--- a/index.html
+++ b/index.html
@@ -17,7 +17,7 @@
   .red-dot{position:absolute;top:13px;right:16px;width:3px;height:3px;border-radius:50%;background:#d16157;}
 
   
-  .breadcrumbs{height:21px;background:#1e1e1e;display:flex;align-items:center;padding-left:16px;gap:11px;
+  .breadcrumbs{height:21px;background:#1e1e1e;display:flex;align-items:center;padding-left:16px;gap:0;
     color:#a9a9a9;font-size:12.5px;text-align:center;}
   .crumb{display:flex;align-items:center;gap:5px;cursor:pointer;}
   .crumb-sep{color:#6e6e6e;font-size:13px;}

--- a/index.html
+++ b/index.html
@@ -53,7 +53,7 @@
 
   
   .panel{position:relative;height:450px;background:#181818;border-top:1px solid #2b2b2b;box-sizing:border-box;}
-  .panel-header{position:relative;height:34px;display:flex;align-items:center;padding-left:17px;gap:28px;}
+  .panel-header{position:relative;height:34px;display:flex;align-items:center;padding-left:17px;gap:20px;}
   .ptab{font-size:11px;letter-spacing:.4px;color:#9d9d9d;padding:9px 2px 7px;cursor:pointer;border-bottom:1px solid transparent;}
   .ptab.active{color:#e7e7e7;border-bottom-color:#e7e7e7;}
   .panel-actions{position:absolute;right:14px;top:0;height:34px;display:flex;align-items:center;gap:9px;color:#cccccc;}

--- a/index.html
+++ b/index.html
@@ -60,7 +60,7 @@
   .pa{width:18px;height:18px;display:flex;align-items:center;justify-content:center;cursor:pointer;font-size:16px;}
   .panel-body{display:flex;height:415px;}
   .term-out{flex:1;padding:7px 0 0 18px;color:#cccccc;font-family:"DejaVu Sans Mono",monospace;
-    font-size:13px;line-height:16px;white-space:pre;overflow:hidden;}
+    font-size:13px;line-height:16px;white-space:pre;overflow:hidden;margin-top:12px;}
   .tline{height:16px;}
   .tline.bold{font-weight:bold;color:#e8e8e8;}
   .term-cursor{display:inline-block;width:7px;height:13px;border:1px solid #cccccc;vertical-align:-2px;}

Brief: Across the material above, how many lines contain the string "header"? The reply should be that number alone.

Answer to this problem: 2